07. November 2007, 23:44 – Von Michael Meier

Die Klage ist zum Refrain geworden: «Das ist doch kein würdiges Sterben.» Zu hören war das jüngst wieder nach einer Freitod-Begleitung durch Dignitas auf einem Parkplatz auf der Forch. Gewiss ist es eine Zumutung, wenn Schwerstkranke im Auto am Waldrand sterben müssen, oder in irgendeinem Hotel. Eine Zumutung vor allem für die Hotelgäste.

Davon abgesehen, dass Dignitas die Leute allzu leichtfertig begleitet, kann man Ludwig A. Minelli nicht allein für die Misere verantwortlich machen. Er beschert uns den Suizidtourismus, diesen möglich macht aber ein weltweit einzigartiges Gesetz.

Es war unsensibel, dass Minelli eine Sterbewohnung mitten in einem Wohnquartier von Stäfa bezog. Warum aber liess man ihn im Industriegebiet von Schwerzenbach nicht gewähren? So wird Dignitas gezwungen, nach abwegigen Orten zu suchen – und jedes Mal sind es die falschen. Hand aufs Herz: Gibt es überhaupt den richtigen Ort zum Sterben? Ist das Sterben nicht an jedem Ort die bare Zumutung?

Der Freitod-Tourismus ist für die nationale Ethikkommission kein ethisches, sondern ein politisches Problem. Doch das politische Problem lässt sich nicht durch ein Verbot lösen. Beihilfe zum Suizid, sofern nicht aus selbstsüchtigen Motiven geleistet, ist in der Schweiz straflos. Auch für Ausländer straflos, die sich legal hier aufhalten.

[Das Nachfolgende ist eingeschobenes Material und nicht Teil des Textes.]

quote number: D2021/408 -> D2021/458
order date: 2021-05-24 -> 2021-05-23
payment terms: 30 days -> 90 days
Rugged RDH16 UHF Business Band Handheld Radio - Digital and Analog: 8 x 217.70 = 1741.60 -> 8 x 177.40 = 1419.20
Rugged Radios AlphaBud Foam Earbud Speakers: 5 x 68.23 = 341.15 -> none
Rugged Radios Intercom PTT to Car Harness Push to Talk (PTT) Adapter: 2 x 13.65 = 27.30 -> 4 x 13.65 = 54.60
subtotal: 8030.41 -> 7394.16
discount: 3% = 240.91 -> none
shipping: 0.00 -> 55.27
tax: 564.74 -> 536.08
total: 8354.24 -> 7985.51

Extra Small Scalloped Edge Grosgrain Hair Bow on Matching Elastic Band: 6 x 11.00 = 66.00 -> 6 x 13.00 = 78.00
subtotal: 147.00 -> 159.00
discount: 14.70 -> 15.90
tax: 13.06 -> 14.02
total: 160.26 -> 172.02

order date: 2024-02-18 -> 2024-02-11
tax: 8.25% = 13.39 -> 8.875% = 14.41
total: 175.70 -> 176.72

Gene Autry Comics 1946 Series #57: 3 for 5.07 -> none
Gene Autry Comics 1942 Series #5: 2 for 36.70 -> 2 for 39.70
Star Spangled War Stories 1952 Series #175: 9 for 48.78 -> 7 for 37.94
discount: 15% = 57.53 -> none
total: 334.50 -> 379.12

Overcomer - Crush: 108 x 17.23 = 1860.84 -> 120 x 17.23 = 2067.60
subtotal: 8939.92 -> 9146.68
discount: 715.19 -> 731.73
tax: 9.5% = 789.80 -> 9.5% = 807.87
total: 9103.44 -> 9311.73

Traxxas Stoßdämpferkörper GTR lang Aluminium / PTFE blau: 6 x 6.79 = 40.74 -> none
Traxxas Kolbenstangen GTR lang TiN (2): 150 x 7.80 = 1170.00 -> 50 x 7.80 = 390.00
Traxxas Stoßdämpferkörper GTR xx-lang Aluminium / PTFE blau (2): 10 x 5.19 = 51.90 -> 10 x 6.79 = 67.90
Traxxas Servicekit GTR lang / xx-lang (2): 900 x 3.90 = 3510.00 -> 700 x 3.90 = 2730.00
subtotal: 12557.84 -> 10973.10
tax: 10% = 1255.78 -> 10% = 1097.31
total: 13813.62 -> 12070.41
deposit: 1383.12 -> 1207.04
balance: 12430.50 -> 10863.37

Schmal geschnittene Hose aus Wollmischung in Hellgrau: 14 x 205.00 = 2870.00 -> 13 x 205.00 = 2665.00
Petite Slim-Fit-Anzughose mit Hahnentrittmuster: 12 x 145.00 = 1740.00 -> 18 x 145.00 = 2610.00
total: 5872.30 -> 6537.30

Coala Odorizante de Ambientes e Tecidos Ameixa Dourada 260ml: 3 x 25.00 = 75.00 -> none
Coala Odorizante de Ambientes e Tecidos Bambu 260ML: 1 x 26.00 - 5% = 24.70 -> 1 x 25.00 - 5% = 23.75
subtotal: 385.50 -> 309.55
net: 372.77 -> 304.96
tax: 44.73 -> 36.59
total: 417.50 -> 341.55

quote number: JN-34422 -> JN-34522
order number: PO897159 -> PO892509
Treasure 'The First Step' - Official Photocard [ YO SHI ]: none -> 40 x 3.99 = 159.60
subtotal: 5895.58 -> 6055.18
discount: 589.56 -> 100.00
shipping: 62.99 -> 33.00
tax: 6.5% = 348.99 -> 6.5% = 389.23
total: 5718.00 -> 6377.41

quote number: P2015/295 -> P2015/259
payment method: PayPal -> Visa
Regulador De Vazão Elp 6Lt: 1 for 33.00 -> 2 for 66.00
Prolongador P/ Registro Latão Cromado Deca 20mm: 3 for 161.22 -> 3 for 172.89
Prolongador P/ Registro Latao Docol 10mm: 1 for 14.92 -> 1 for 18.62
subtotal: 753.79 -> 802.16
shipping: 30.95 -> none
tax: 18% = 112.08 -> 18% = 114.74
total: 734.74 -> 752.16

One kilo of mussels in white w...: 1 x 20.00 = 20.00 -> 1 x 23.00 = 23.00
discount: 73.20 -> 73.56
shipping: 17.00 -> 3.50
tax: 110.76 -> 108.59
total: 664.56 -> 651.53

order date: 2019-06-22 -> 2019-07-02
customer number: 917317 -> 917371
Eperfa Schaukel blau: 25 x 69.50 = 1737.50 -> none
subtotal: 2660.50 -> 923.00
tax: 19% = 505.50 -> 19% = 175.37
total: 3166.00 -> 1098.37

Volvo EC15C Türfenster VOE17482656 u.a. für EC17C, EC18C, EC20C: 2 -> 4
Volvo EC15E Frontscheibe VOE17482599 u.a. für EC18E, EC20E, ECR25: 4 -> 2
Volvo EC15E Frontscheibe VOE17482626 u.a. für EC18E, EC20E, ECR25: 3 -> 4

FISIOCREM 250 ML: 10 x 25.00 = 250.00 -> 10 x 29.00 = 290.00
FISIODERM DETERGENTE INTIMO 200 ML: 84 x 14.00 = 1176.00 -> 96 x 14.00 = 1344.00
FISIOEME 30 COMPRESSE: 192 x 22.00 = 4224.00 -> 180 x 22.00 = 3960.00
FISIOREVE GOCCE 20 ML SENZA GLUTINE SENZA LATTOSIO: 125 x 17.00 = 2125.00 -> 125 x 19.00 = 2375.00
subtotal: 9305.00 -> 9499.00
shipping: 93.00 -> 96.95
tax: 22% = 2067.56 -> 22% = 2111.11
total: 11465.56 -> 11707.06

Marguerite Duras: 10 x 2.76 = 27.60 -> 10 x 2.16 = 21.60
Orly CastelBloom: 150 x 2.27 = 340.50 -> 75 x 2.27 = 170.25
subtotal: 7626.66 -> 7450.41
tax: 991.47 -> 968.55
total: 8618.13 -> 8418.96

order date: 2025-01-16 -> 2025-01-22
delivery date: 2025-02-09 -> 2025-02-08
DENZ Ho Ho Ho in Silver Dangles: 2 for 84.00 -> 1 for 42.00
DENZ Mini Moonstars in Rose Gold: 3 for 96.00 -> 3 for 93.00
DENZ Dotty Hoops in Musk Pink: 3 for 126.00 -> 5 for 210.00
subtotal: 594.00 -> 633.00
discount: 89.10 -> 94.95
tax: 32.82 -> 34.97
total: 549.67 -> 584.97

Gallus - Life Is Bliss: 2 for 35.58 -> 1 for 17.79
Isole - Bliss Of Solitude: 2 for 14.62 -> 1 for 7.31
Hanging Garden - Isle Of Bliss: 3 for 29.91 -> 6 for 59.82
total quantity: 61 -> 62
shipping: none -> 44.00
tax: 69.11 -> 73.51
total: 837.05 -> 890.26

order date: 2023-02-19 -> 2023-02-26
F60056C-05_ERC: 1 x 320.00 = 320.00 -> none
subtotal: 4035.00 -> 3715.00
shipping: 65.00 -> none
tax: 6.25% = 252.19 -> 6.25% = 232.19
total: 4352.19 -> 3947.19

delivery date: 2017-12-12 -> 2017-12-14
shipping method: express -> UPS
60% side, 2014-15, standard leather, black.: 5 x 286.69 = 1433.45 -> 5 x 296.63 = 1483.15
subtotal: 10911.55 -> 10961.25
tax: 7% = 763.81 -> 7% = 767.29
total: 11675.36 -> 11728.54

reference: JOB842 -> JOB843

In einem Land mit singulär liberaler Gesetzgebung sind eben die Politiker in die Pflicht genommen. Sie müssen dafür sorgen, dass die Suizidbeihilfe nicht zum Skandal wird. Irgendwo an einem entlegenen Ort im Zürcher Oberland dürfte sich doch ein Gehöft finden lassen, wo man würdig sterben kann. Und «würdig» heisst hier: sterben, ohne öffentliches Aufsehen zu erregen.